Wild Goose: A Visit to Canada Goose in Toronto

The Outdoor Journal travelled to Toronto to get a behind-the-scenes look at the brand that builds the world’s warmest jacket - and is also 100% made in Canada.

WRITTEN BY

The Outdoor Journal

This article originally featured in the Spring 2015 print issue of The Outdoor Journal.

During yesterday’s morning coffee meeting, The Outdoor Journal’s editorial team discussed the growing number of Canada Goose jackets, to be seen on the streets of New York City. A fashion statement, but not just a fashion statement, a well-tuned piece of technical equipment too. Our Editor-Chief reminded us that a member of our team visited their offices in Toronto a few years ago, and prompted us to revisit the following article.

Scientists wintering in Antarctica wear it. Barack Obama wears a custom-made one. So does top adventurer Ray Zahab, who in 2008 walked unsupported to the South Pole in just under 34 days. Canada Goose makes the warmest jackets in the world. One of their proudest statements is that they’re “100% made in Canada and sold in China”. The country’s minister of finance called the brand a national treasure. So with all the hype, we acceded to their invitation to fly to Toronto to check out what is arguably the best cold-weather clothing anywhere.

I didn’t go to design school, I have a degree in outdoor recreation

Behind a showroom front with displays on the wall including Laurie Skreslet’s Everest jacket from 1982, was a factory floor lined with women behind sewing machines. Swatches of fabric lay in marked bins, and the din of stitching and cutting filled the air – as well as wisps of their eponymous down feathers. Canada Goose was started in 1957 as Metro Sportswear by a Polish immigrant, Sam Tick.

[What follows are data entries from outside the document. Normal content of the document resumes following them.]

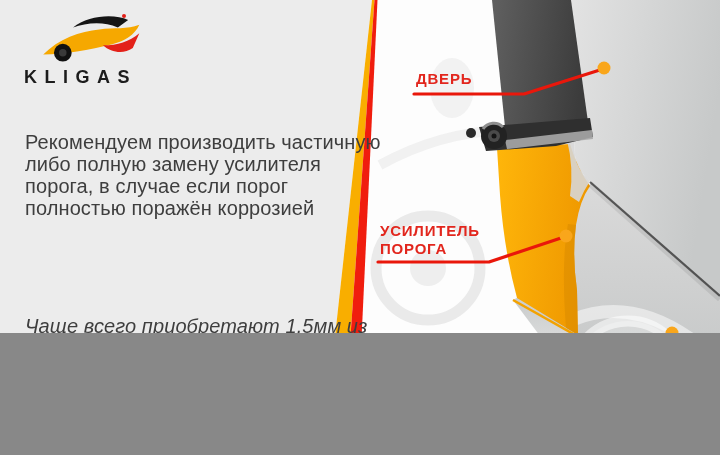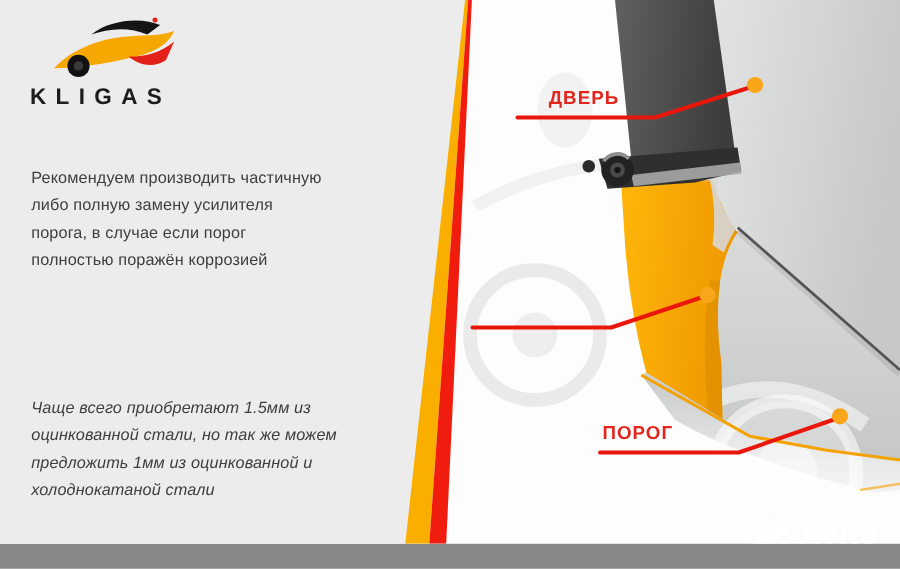--- a/index.html
+++ b/index.html
@@ -4,7 +4,7 @@
 <style>
   html,body{margin:0;padding:0;background:#888;}
   .stage{
-    position:relative;width:720px;height:435px;overflow:hidden;
+    position:relative;width:720px;height:333px;overflow:hidden;
     background:#fdfdfd;font-family:"Liberation Sans",sans-serif;
     -webkit-font-smoothing:antialiased;
   }

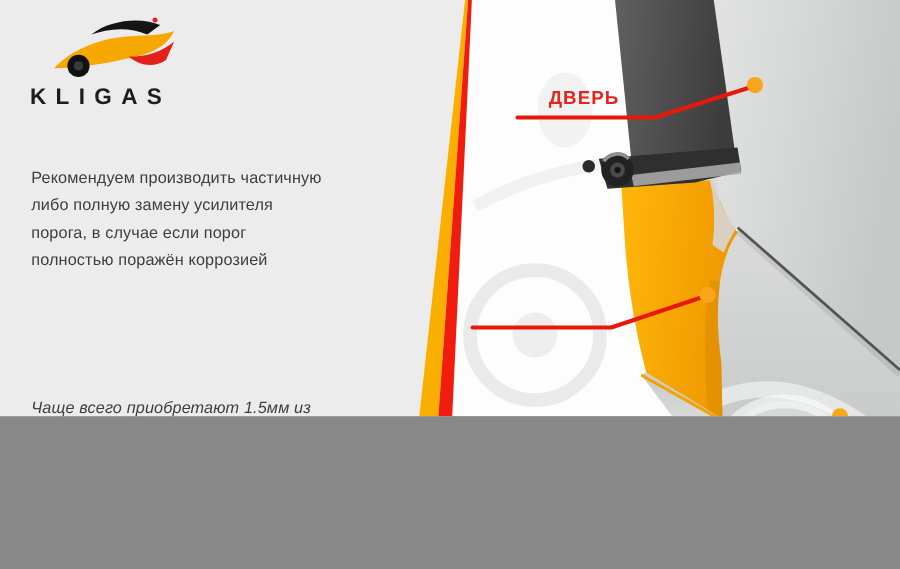--- a/index.html
+++ b/index.html
@@ -31,7 +31,7 @@
     position:absolute;color:#e2261d;font-weight:bold;font-size:15px;
     letter-spacing:0.8px;line-height:18px;white-space:pre-line;
   }
-  .c-door{left:416px;top:70px;margin-left:23px;}
+  .c-door{left:416px;top:70px;}
   .c-reinf{left:380px;top:222px;}
   .c-sill{left:482px;top:338px;text-align:right;}
   

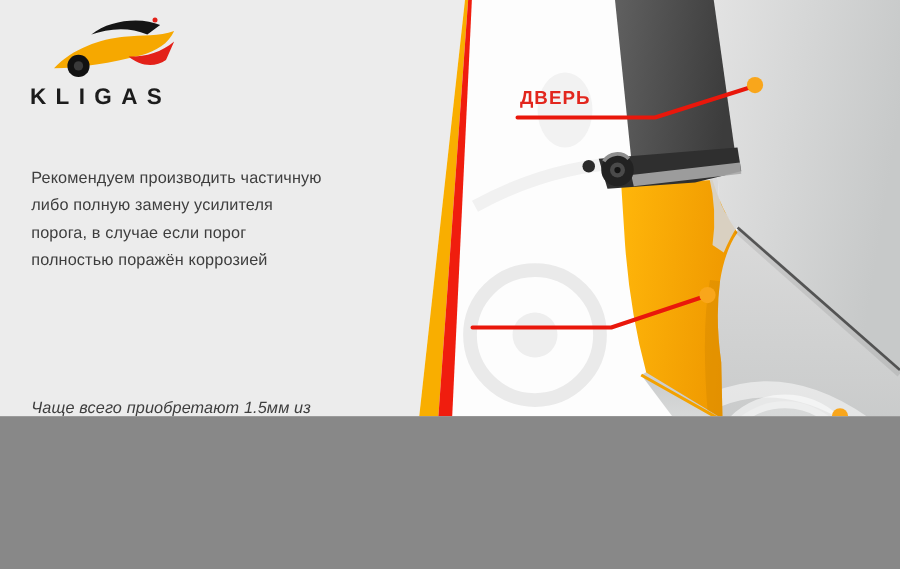--- a/index.html
+++ b/index.html
@@ -19,7 +19,7 @@
   .logo-dot{position:absolute;left:98px;top:8px;width:4px;height:4px;border-radius:50%;background:#e32119;}
   
   .para{
-    position:absolute;left:25px;font-size:13px;line-height:22px;
+    position:absolute;left:25px;font-size:20px;line-height:22px;
     color:#3e3e3e;white-space:pre-line;letter-spacing:0.1px;
   }
   .para.red{color:#cb3a33;}

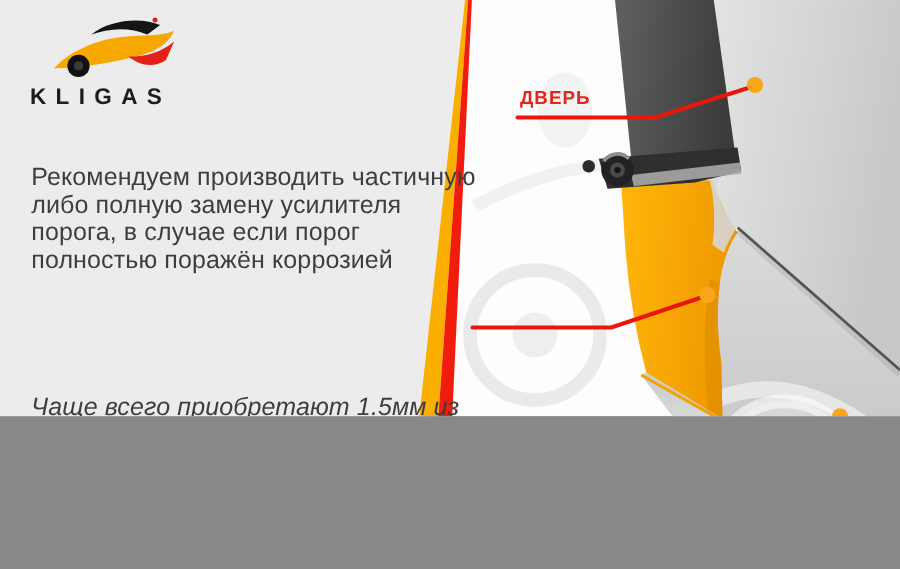--- a/index.html
+++ b/index.html
@@ -143,6 +143,8 @@
 холоднокатаной стали</div>
 
   <div class="callout c-door">ДВЕРЬ</div>
+  <div class="callout c-reinf">УСИЛИТЕЛЬ
+ПОРОГА</div>
   <div class="callout c-sill">ПОРОГ</div>
 
   <div class="watermark">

Today, it’s run by his grandson, Dani Reiss, and in the last thirteen years their business has gone from $3 million to $200 million; and got invested in by Bain Capital. Reiss’ controversial decision early on to retain manufacturing in Canada is evidently paying off in spades. With international growth, they’re “rebuilding a manufacturing industry that was decimated years ago,” says Kevin Spreekmeester, the brand’s marketing head. This year they’re also planning to be available in India.

We met chief designer Spencer Orr, who calls himself a “professional camper”. “I didn’t go to design school”, he told us. “I have a degree in outdoor recreation”. It shows in their products, which while are popular as fashion statements, more importantly, do the job better than any other.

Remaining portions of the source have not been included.